Activity: The line with "- The rating", the line with "is a learning", and all lines between them in the material below: return these exactly, and no others.

Dataset extract:

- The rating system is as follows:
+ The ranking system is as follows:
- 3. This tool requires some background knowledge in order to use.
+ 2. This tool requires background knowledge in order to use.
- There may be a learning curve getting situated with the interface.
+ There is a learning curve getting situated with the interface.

...

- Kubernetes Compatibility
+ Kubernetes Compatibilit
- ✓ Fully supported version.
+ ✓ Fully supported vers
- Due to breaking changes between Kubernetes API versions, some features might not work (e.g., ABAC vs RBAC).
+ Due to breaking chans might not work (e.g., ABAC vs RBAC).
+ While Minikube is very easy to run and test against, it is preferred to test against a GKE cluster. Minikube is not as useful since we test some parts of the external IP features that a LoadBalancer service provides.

Exercise answer:
- The rating system is as follows:
+ The ranking system is as follows:
- 3. This tool requires some background knowledge in order to use.
+ 2. This tool requires background knowledge in order to use.
- There may be a learning curve getting situated with the interface.
+ There is a learning curve getting situated with the interface.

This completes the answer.